(How to complete this task) Please return exactly the lines from the top of the data through the line that contains "PART | ONE.csv: 0.698 -> 0.695", and skip all pictures.
☆ ☆ ☆ ☆ ☆ ☆ ☆
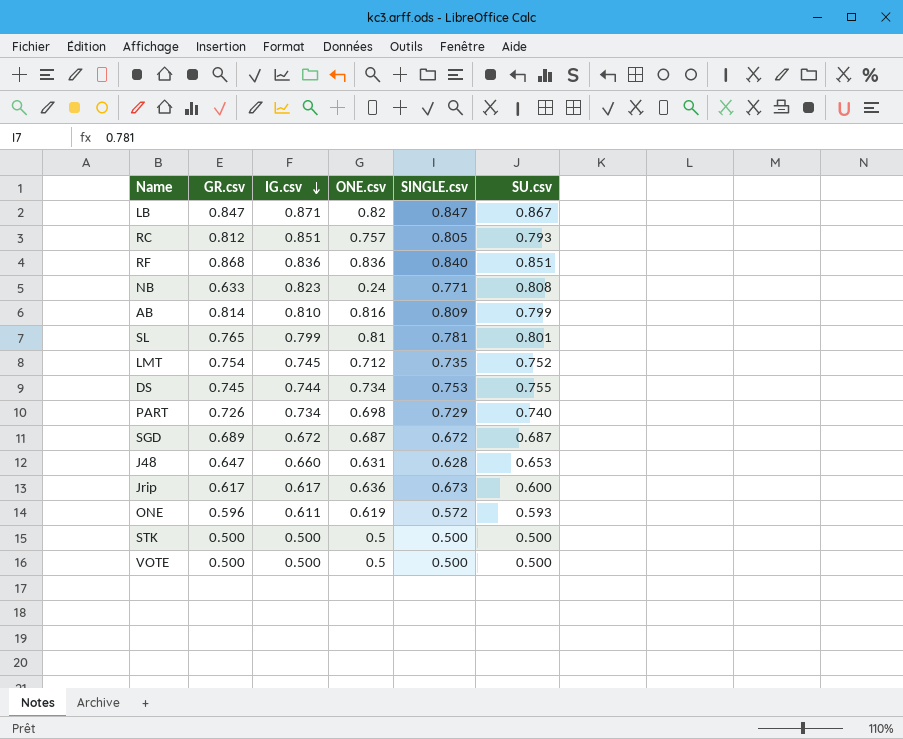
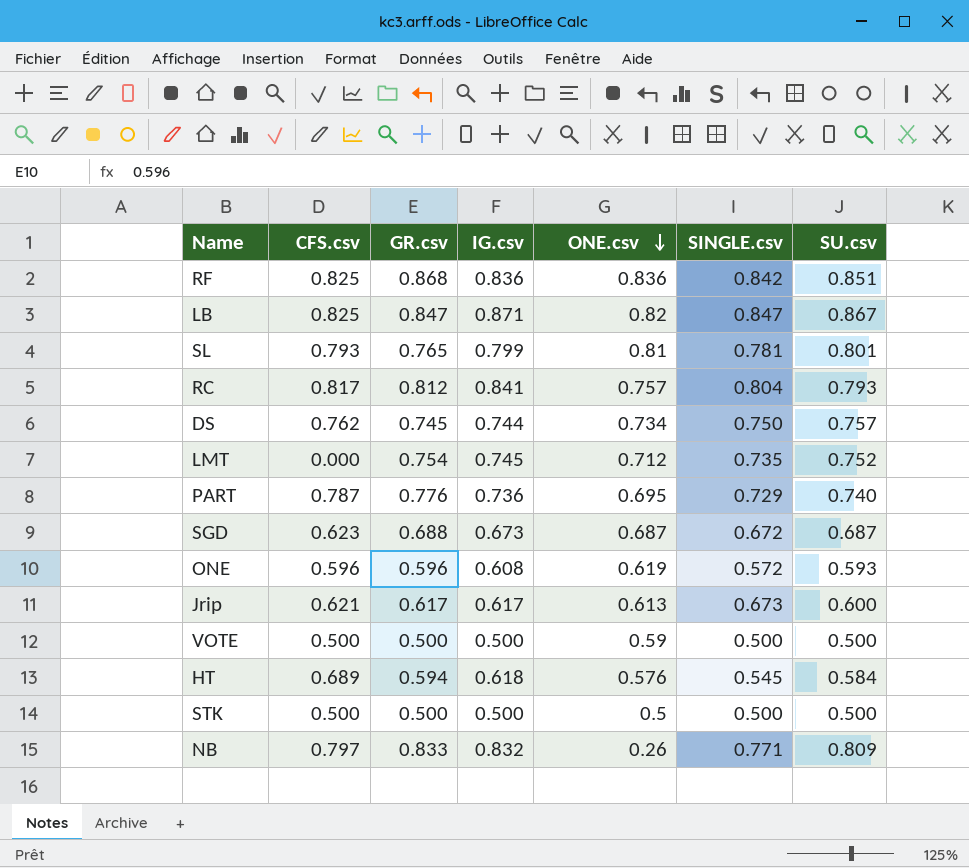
row order: IG.csv descending -> ONE.csv descending
column CFS.csv | position: none -> 2
row AB: 0.814 | 0.810 | 0.816 | 0.809 | 0.799 -> none
row J48: 0.647 | 0.660 | 0.631 | 0.628 | 0.653 -> none
RF | SINGLE.csv: 0.840 -> 0.842
RC | IG.csv: 0.851 -> 0.841
RC | SINGLE.csv: 0.805 -> 0.804
DS | SINGLE.csv: 0.753 -> 0.750
DS | SU.csv: 0.755 -> 0.757
PART | GR.csv: 0.726 -> 0.776
PART | IG.csv: 0.734 -> 0.736
PART | ONE.csv: 0.698 -> 0.695
SGD | GR.csv: 0.689 -> 0.688
SGD | IG.csv: 0.672 -> 0.673
ONE | IG.csv: 0.611 -> 0.608
Jrip | ONE.csv: 0.636 -> 0.613
VOTE | ONE.csv: 0.5 -> 0.59
row HT: none -> 0.689 | 0.594 | 0.618 | 0.576 | 0.545 | 0.584
NB | GR.csv: 0.633 -> 0.833
NB | IG.csv: 0.823 -> 0.832
NB | ONE.csv: 0.24 -> 0.26
NB | SU.csv: 0.808 -> 0.809

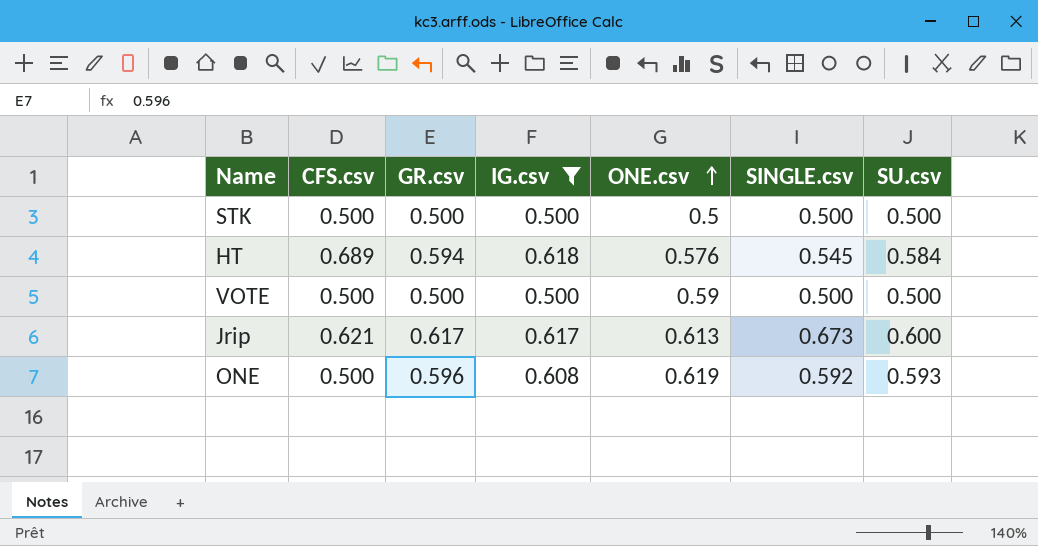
filter: none -> IG.csv <= 0.618
row order: ONE.csv descending -> ONE.csv ascending
ONE | CFS.csv: 0.596 -> 0.500
ONE | SINGLE.csv: 0.572 -> 0.592

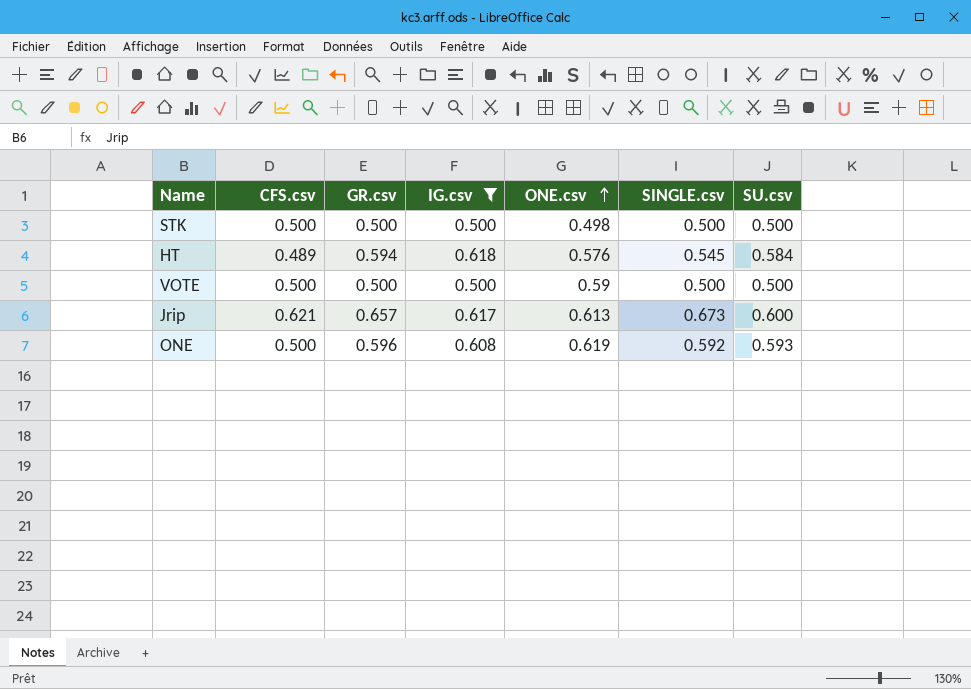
STK | ONE.csv: 0.5 -> 0.498
HT | CFS.csv: 0.689 -> 0.489
Jrip | GR.csv: 0.617 -> 0.657

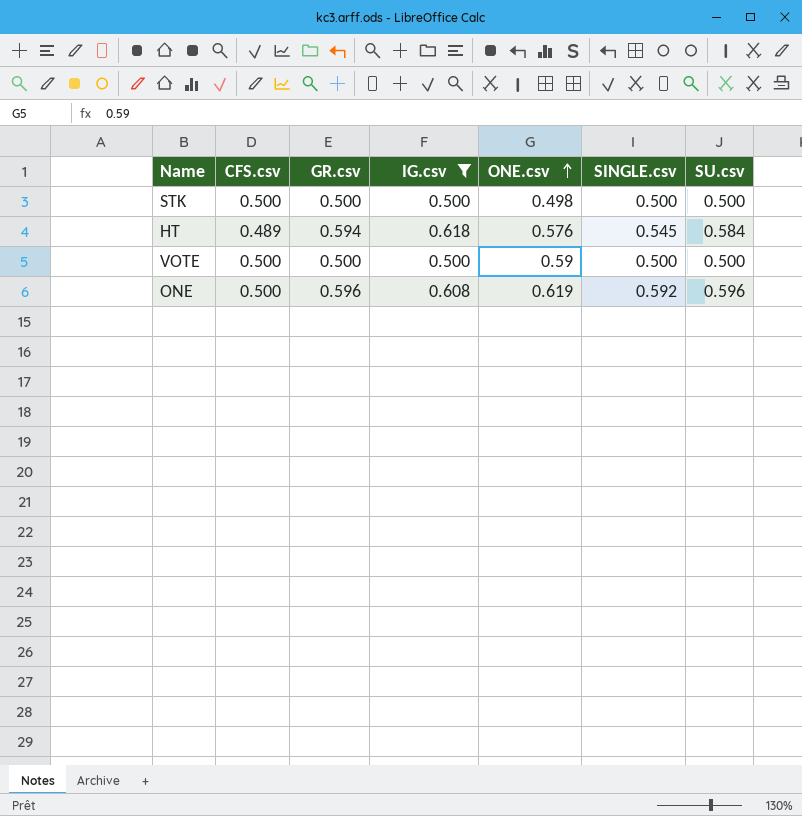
row Jrip: 0.621 | 0.657 | 0.617 | 0.613 | 0.673 | 0.600 -> none
ONE | SU.csv: 0.593 -> 0.596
☆ ☆ ☆ ☆ ☆ ☆ ☆
(Finished task)
row order: IG.csv descending -> ONE.csv descending
column CFS.csv | position: none -> 2
row AB: 0.814 | 0.810 | 0.816 | 0.809 | 0.799 -> none
row J48: 0.647 | 0.660 | 0.631 | 0.628 | 0.653 -> none
RF | SINGLE.csv: 0.840 -> 0.842
RC | IG.csv: 0.851 -> 0.841
RC | SINGLE.csv: 0.805 -> 0.804
DS | SINGLE.csv: 0.753 -> 0.750
DS | SU.csv: 0.755 -> 0.757
PART | GR.csv: 0.726 -> 0.776
PART | IG.csv: 0.734 -> 0.736
PART | ONE.csv: 0.698 -> 0.695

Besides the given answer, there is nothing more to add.